■ Material provided
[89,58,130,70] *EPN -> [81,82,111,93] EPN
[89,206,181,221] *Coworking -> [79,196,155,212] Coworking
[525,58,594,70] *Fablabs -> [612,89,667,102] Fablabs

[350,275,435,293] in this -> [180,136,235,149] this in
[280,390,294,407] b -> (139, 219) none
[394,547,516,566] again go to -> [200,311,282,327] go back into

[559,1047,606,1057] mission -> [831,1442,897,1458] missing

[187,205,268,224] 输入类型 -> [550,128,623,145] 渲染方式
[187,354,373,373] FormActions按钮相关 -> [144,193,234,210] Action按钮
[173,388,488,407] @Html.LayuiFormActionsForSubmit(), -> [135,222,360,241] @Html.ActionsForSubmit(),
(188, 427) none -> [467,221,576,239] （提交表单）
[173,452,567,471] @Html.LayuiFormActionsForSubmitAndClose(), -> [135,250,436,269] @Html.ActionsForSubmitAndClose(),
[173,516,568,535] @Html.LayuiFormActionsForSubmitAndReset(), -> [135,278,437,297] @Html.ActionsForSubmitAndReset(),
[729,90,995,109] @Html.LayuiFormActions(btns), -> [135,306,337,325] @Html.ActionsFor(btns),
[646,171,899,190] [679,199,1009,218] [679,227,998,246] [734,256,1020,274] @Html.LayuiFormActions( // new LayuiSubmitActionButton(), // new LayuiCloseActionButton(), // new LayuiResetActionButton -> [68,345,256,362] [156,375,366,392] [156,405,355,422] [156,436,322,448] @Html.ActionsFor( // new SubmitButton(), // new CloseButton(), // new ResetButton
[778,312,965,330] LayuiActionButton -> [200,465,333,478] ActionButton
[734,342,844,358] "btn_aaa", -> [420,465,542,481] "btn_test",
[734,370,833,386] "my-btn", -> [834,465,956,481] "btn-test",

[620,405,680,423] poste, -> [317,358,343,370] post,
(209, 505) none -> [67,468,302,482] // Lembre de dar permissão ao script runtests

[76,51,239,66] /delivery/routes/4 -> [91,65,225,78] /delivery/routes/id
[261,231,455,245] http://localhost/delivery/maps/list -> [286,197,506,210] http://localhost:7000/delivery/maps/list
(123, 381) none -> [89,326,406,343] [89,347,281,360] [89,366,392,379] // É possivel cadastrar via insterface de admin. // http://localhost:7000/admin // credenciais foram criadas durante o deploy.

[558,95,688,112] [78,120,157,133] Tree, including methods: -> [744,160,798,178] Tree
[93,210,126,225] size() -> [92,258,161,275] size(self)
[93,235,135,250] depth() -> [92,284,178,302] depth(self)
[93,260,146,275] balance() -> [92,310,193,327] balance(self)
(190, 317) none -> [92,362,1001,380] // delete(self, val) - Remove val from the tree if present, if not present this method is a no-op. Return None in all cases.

■ What is needed
Without changing a word, write out each entry again.

■ Reply
[89,58,130,70] *EPN -> [81,82,111,93] EPN
[89,206,181,221] *Coworking -> [79,196,155,212] Coworking
[525,58,594,70] *Fablabs -> [612,89,667,102] Fablabs

[350,275,435,293] in this -> [180,136,235,149] this in
[280,390,294,407] b -> (139, 219) none
[394,547,516,566] again go to -> [200,311,282,327] go back into

[559,1047,606,1057] mission -> [831,1442,897,1458] missing

[187,205,268,224] 输入类型 -> [550,128,623,145] 渲染方式
[187,354,373,373] FormActions按钮相关 -> [144,193,234,210] Action按钮
[173,388,488,407] @Html.LayuiFormActionsForSubmit(), -> [135,222,360,241] @Html.ActionsForSubmit(),
(188, 427) none -> [467,221,576,239] （提交表单）
[173,452,567,471] @Html.LayuiFormActionsForSubmitAndClose(), -> [135,250,436,269] @Html.ActionsForSubmitAndClose(),
[173,516,568,535] @Html.LayuiFormActionsForSubmitAndReset(), -> [135,278,437,297] @Html.ActionsForSubmitAndReset(),
[729,90,995,109] @Html.LayuiFormActions(btns), -> [135,306,337,325] @Html.ActionsFor(btns),
[646,171,899,190] [679,199,1009,218] [679,227,998,246] [734,256,1020,274] @Html.LayuiFormActions( // new LayuiSubmitActionButton(), // new LayuiCloseActionButton(), // new LayuiResetActionButton -> [68,345,256,362] [156,375,366,392] [156,405,355,422] [156,436,322,448] @Html.ActionsFor( // new SubmitButton(), // new CloseButton(), // new ResetButton
[778,312,965,330] LayuiActionButton -> [200,465,333,478] ActionButton
[734,342,844,358] "btn_aaa", -> [420,465,542,481] "btn_test",
[734,370,833,386] "my-btn", -> [834,465,956,481] "btn-test",

[620,405,680,423] poste, -> [317,358,343,370] post,
(209, 505) none -> [67,468,302,482] // Lembre de dar permissão ao script runtests

[76,51,239,66] /delivery/routes/4 -> [91,65,225,78] /delivery/routes/id
[261,231,455,245] http://localhost/delivery/maps/list -> [286,197,506,210] http://localhost:7000/delivery/maps/list
(123, 381) none -> [89,326,406,343] [89,347,281,360] [89,366,392,379] // É possivel cadastrar via insterface de admin. // http://localhost:7000/admin // credenciais foram criadas durante o deploy.

[558,95,688,112] [78,120,157,133] Tree, including methods: -> [744,160,798,178] Tree
[93,210,126,225] size() -> [92,258,161,275] size(self)
[93,235,135,250] depth() -> [92,284,178,302] depth(self)
[93,260,146,275] balance() -> [92,310,193,327] balance(self)
(190, 317) none -> [92,362,1001,380] // delete(self, val) - Remove val from the tree if present, if not present this method is a no-op. Return None in all cases.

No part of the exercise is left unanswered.